The parents of a four-year-old girl who was killed by a speeding driver had a victim impact statement edited because it would upset him, an MP said.
Aidan McAteer was jailed for killing Violet-Grace Youens in St Helens, in March 2017.
Marie Rimmer MP told a Westminster Hall debate that the youngster’s parents’ full statement was changed after an application from McAteer’s barrister.
The MP for St Helens South called for new guidance to be issued to judges.
The Ministry of Justice (MoJ) said the use of victim impact statements was at the discretion of the judge.
‘Not about the defendant’
Labour MP Ms Rimmer told the debate that McAteer’s barrister objected to the parents’ full statement, arguing that the defendant would find it “too upsetting”.
She said: “The judge accepted this and the CPS barrister gave the parents a copy of their impact statement with parts they could not read out in open court highlighted.
“The whole purpose of the victim impact statement is about the impact on the victim and the survivors – not the defendant.”

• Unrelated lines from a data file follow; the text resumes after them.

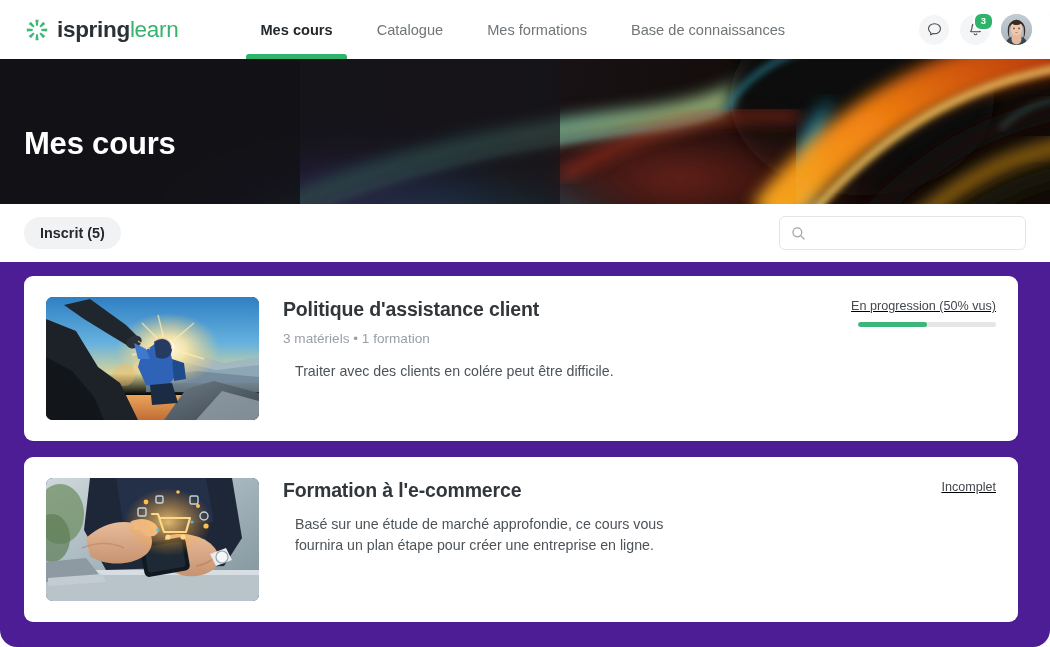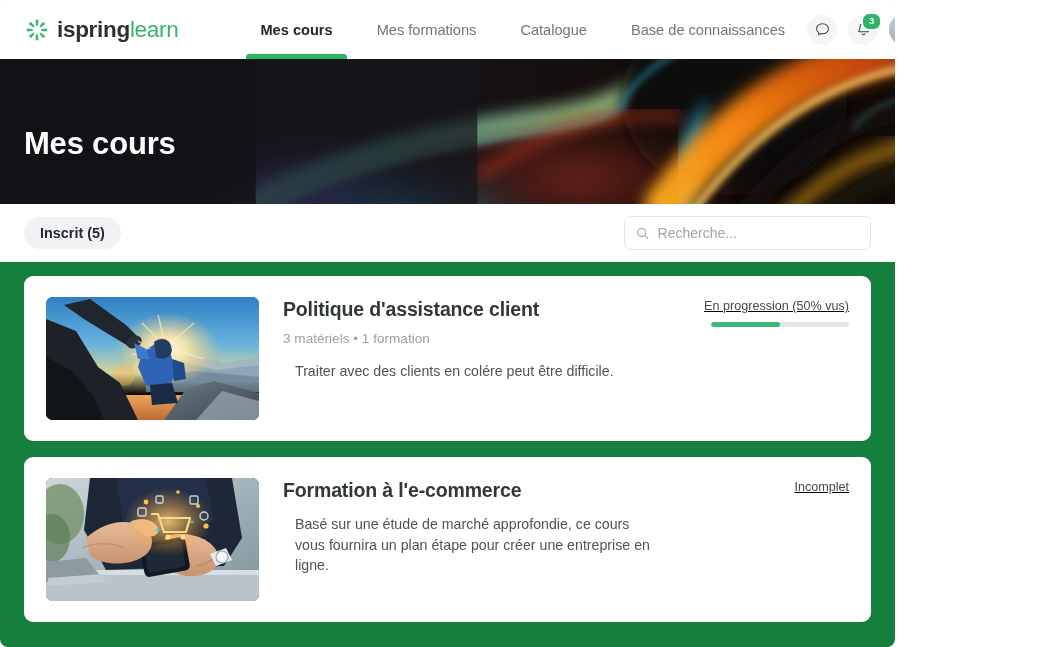--- a/index.html
+++ b/index.html
@@ -7,22 +7,22 @@
     background: #ffffff;
   }
   body {
     width: 1050px; height: 647px;
     font-family: "Liberation Sans", sans-serif;
     overflow: hidden;
     -webkit-font-smoothing: antialiased;
   }
   #app {
     position: relative;
-    width: 895px; height: 647px;
-    border-radius: 8px;
+    width: 1050px; height: 647px;
+    border-radius: 17px;
     overflow: hidden;
     background: #f4f5f6;
     box-sizing: border-box;
   }
 
   
   .topbar {
     position: relative;
     height: 59px;
     background: #ffffff;
@@ -180,22 +180,22 @@
     color: #33373b;
     font-family: "Liberation Sans", sans-serif;
     width: 100%;
     background: transparent;
     padding: 0;
   }
   .search input::placeholder { color: #9fa5ab; }
 
   
   .content {
-    background: #15803d;
-    padding: 14px 24px 0 24px;
+    background: #4c1d95;
+    padding: 14px 32px 0 24px;
     height: calc(647px - 59px - 145px - 58px);
     box-sizing: border-box;
     overflow: hidden;
   }
   .card {
     background: #ffffff;
     border-radius: 9px;
     padding: 21px 22px;
     display: flex;
     gap: 24px;
@@ -302,24 +302,24 @@
         </g>
       </svg>
       <div class="brand-text"><span>ispring</span><span class="learn">learn</span></div>
     </div>
 
     <div class="nav">
       <div class="nav-item active">
         <span>Mes cours</span>
       </div>
       <div class="nav-item">
+        <span>Catalogue</span>
+      </div>
+      <div class="nav-item">
         <span>Mes formations</span>
-      </div>
-      <div class="nav-item">
-        <span>Catalogue</span>
       </div>
       <div class="nav-item">
         <span>Base de connaissances</span>
       </div>
     </div>
 
     <div class="topbar-right">
       <button class="icon-btn">
         <svg width="17" height="17" viewBox="0 0 20 20">
           <path d="M10 3.2c-4 0-7 2.6-7 5.9 0 1.9 1 3.5 2.6 4.6v2.6l2.6-1.5c.6.1 1.2.2 1.8.2 4 0 7-2.6 7-5.9S14 3.2 10 3.2z" fill="none" stroke="#3f4549" stroke-width="1.25" stroke-linejoin="round"></path>
@@ -454,21 +454,20 @@
       <div class="chip active">
         <span>Inscrit (5)</span>
       </div>
     </div>
 
     <div class="search">
       <svg width="15" height="15" viewBox="0 0 18 18">
         <circle cx="7.6" cy="7.6" r="5.3" fill="none" stroke="#9fa5ab" stroke-width="1.5"></circle>
         <line x1="11.6" y1="11.6" x2="15.6" y2="15.6" stroke="#9fa5ab" stroke-width="1.5" stroke-linecap="round"></line>
       </svg>
-      <input type="text" placeholder="Recherche..." style="">
     </div>
   </div>
 
   <div class="content">
 
     <div class="card">
       <div class="thumb">
         <svg viewBox="0 0 213 123" preserveAspectRatio="xMidYMid slice">
           <defs>
             <linearGradient id="sky1" x1="0" y1="0" x2="0" y2="1">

The MP added: “Guidance should be given to the judiciary that the overriding consideration is on the victim and their family.”
Ms Rimmer backed a motion from Helen Jones, Labour MP for Warrington North, calling for mandatory life sentences for those convicted of death by dangerous driving. Ms Rimmer said: “The punishment should fit the crime.”
Ms Jones praised the “courage and tenacity” of Violet-Grace’s parents, whose petition had triggered the debate in Parliament.
“They do not want what happened to their daughter to happen to anyone else,” she said.
An MoJ spokeswoman said it intended to give courts the power to hand down life sentences for death by dangerous driving, with proposals to change the law brought forward when parliamentary time allowed.